A few months ago, another parent asked me a question:

“What are some fun dad/kid activities?”

My response may not have been satisfactory, but it was 100% true:

“Everything…if you package it correctly.”

I come by it naturally.

When I was young, we lived within walking distance of my preschool. Most days, my dad would drive me to and from school. But, on occasion, my mom would walk to pick me up and we’d have “an adventure(!!!)” trekking home down the road, watching the cars whiz by, and even passing through a gas station.

My mom made walking home from preschool into something special.

And that’s what we try to do with our kids, too.

EVERYTHING can be special to kids.

  • Who wants to come to Costco with me? There are yummy treats for you to sample!
  • Bed time is so much more fun when the kids choose how you carry them to their rooms. Giggles Guaranteed.
  • Only doing an activity for a few minutes? Scarcity is special! “Make this the BEST [fill in the blank] ever!”
  • Walks in the woods can be boring. Unless you talk about what you see, hear, and smell. And discuss how going on walks makes you healthy!

Running errands? Going to bed? Doing something fun…but not for long? Getting a family walk in?

These things don’t have to be boring. They can be AWESOME, bonding events…but only if the parents present them that way.

What’s the secret to doing it right? There are actually six of them:

  • Talk about what you are going to do in advance to build anticipation.
  • Make it seem like the most fun thing ever by being excited about it. Model excitement and the kids will follow your lead.
  • Reinforce your excitement while you are on your way/packing.
  • Again, led by example by sharing how much fun YOU are having.
  • Afterwards, ask the kids to identify their favorite parts of the activity.

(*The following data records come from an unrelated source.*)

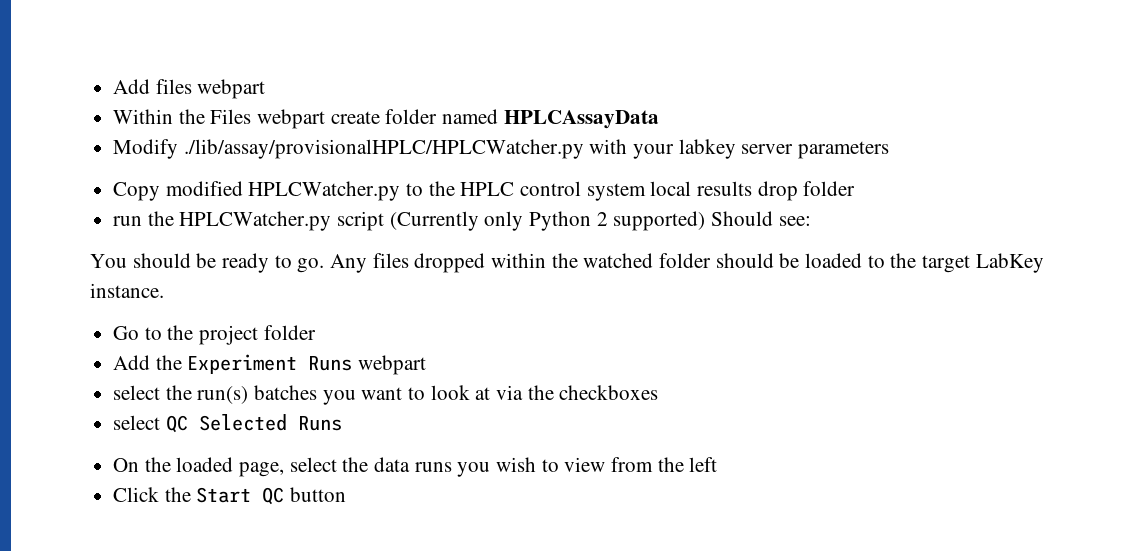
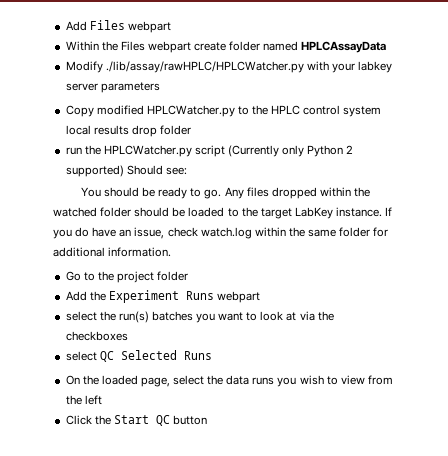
[113,79,192,94] Add files -> [65,20,125,31] Add Files
[183,139,584,159] ./lib/assay/provisionalHPLC/HPLCWatcher.py -> [105,61,304,73] ./lib/assay/rawHPLC/HPLCWatcher.py
(164, 290) none -> [385,207,393,216] [53,227,389,239] [53,247,172,257] If you do have an issue, check watch.log within the same folder for additional information.

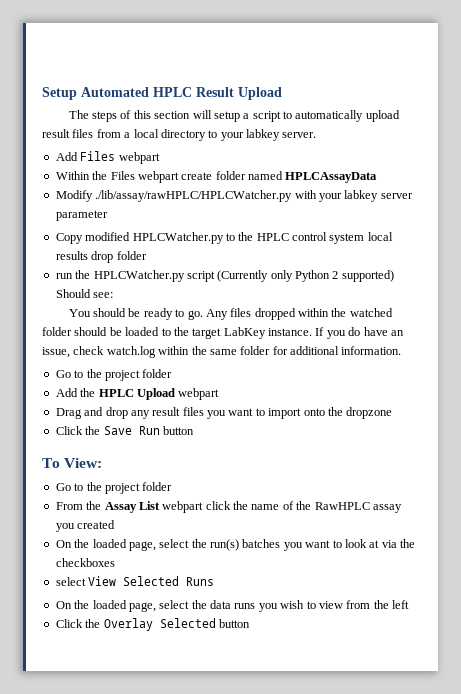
(65, 26) none -> [42,87,282,100] [68,110,400,122] [42,129,317,141] Setup Automated HPLC Result Upload // The steps of this section will setup a script to automatically upload result files from a local directory to your labkey server. //
[100,82,160,93] parameters -> [55,210,108,221] parameter
[108,290,260,303] Experiment Runs webpart // -> [98,388,220,400] [55,407,393,419] [55,426,194,435] [42,458,103,468] [55,482,173,494] [55,501,402,513] [55,520,116,532] [55,539,156,551] HPLC Upload webpart // Drag and drop any result files you want to import onto the dropzone // Click the Save Run button // To View: // Go to the project folder // From the Assay List webpart click the name of the RawHPLC assay you created // On the loaded page,
[99,351,114,362] QC -> [88,576,117,586] View
[113,415,170,426] Start QC -> [103,618,216,631] Overlay Selected

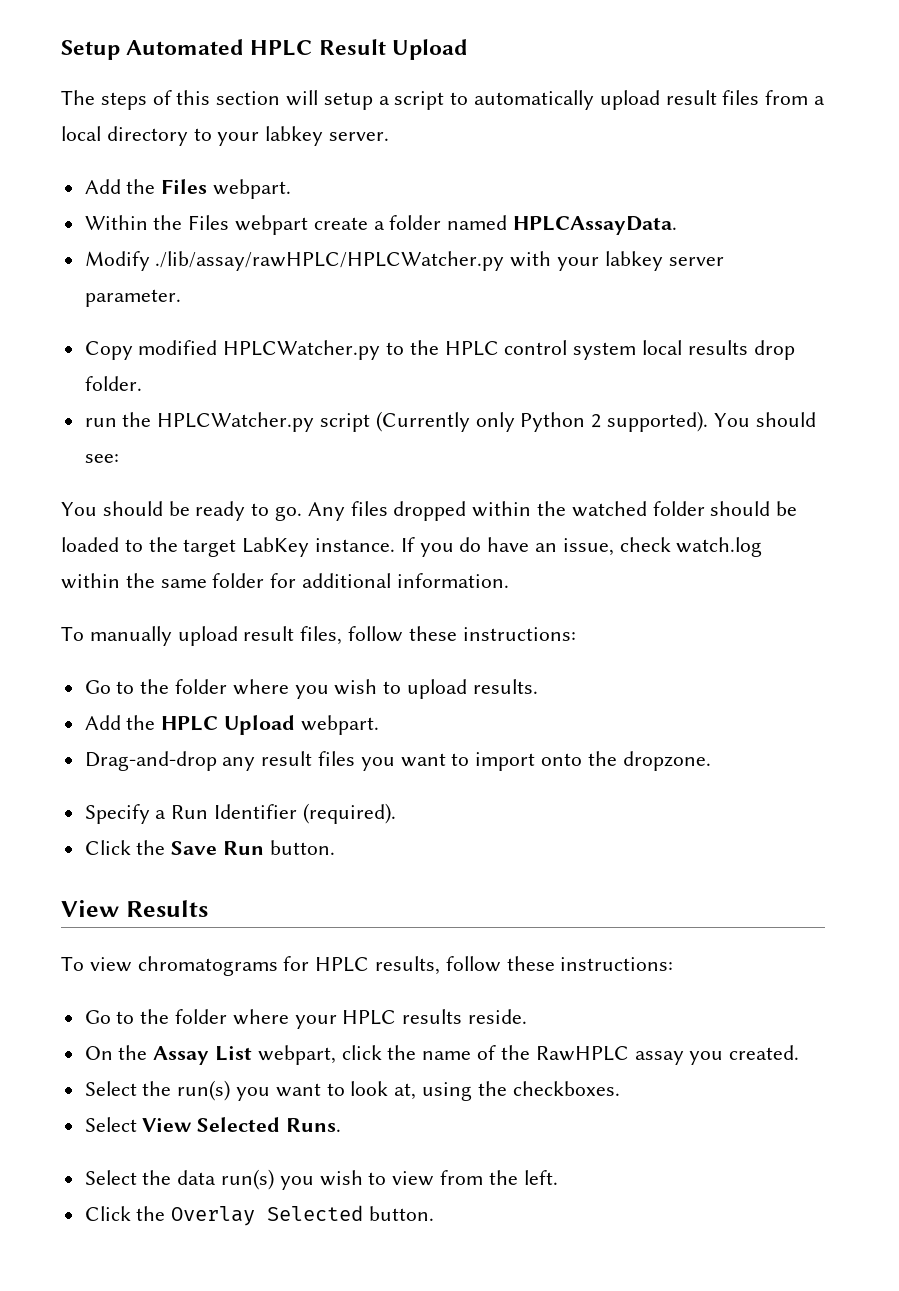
[80,151,160,164] Files webpart -> [126,179,292,199] the Files webpart.
(213, 176) none -> [373,221,385,230] a
[285,172,378,183] HPLCAssayData -> [513,216,678,235] HPLCAssayData.
[55,210,108,221] parameter -> [84,289,181,307] parameter.
[116,251,147,260] folder -> [84,376,142,391] folder.
[341,270,394,282] [55,289,91,298] supported) Should -> [607,411,816,432] supported). You should
[55,369,173,381] // Go to the project folder -> [61,626,576,646] [84,679,538,699] // To manually upload result files, follow these instructions: // Go to the folder where you wish to upload results.
[178,388,220,400] [55,407,128,419] webpart // Drag and drop -> [300,715,379,735] [84,751,217,771] webpart. // Drag-and-drop
[346,407,393,419] [55,426,194,435] [42,458,103,468] [55,482,173,494] [55,502,83,510] dropzone // Click the Save Run button // To View: // Go to the project folder // From -> [622,751,711,771] [84,803,396,824] [84,840,335,855] [61,900,208,917] [61,956,674,976] [84,1009,528,1029] [84,1046,113,1060] dropzone. // Specify a Run Identifier (required). // Click the Save Run button. // View Results // To view chromatograms for HPLC results, follow these instructions: // Go to the folder where your HPLC results reside. // On
[162,501,204,513] webpart -> [257,1045,336,1065] webpart,
[77,520,116,529] [55,539,190,551] created // On the loaded page, select -> [729,1045,800,1060] [84,1081,137,1096] created. // Select
[242,539,281,548] batches -> (231, 1090) none
[369,539,415,548] [55,558,115,567] [55,576,215,586] [55,600,190,612] at via the checkboxes // select View Selected Runs // On the loaded page, select -> [394,1081,620,1101] [84,1117,342,1132] [84,1170,137,1185] at, using the checkboxes. // Select View Selected Runs. // Select
[234,603,256,609] runs -> [221,1169,275,1190] run(s)
[392,600,409,609] left -> [523,1170,558,1185] left.
[218,619,250,628] button -> [369,1206,435,1221] button.

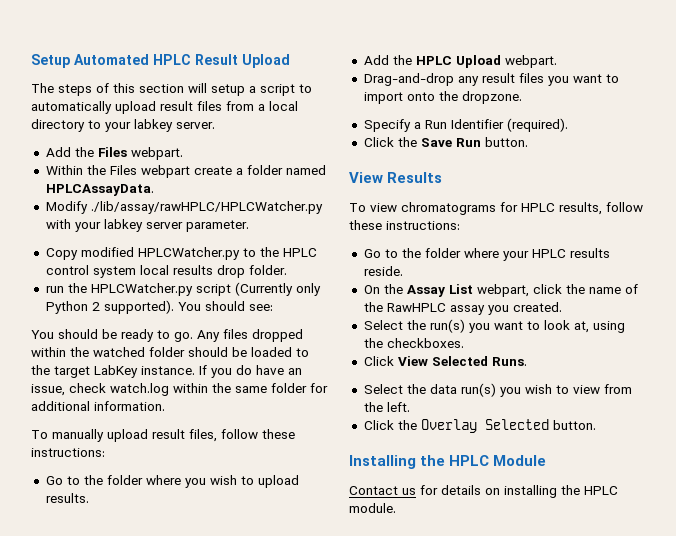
[84,1117,137,1132] Select -> [363,356,394,366] Click
(435, 1213) none -> [349,455,547,469] [349,485,618,498] [349,503,396,513] // Installing the HPLC Module // Contact us for details on installing the HPLC module.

This gets them thinking about what you did positively.
  • Information is power – use what they told you when planning future activities.

One of the things I’ve learned over my first five years as a parent is that kids do have a default setting: to have fun everywhere they go. However, they take cues from others on how to act.

As parents, we have a major responsibility to make our kids’ lives filled with joy and learning and love. It just takes some minimal effort and EVERYTHING can be a fun activity for the entire family.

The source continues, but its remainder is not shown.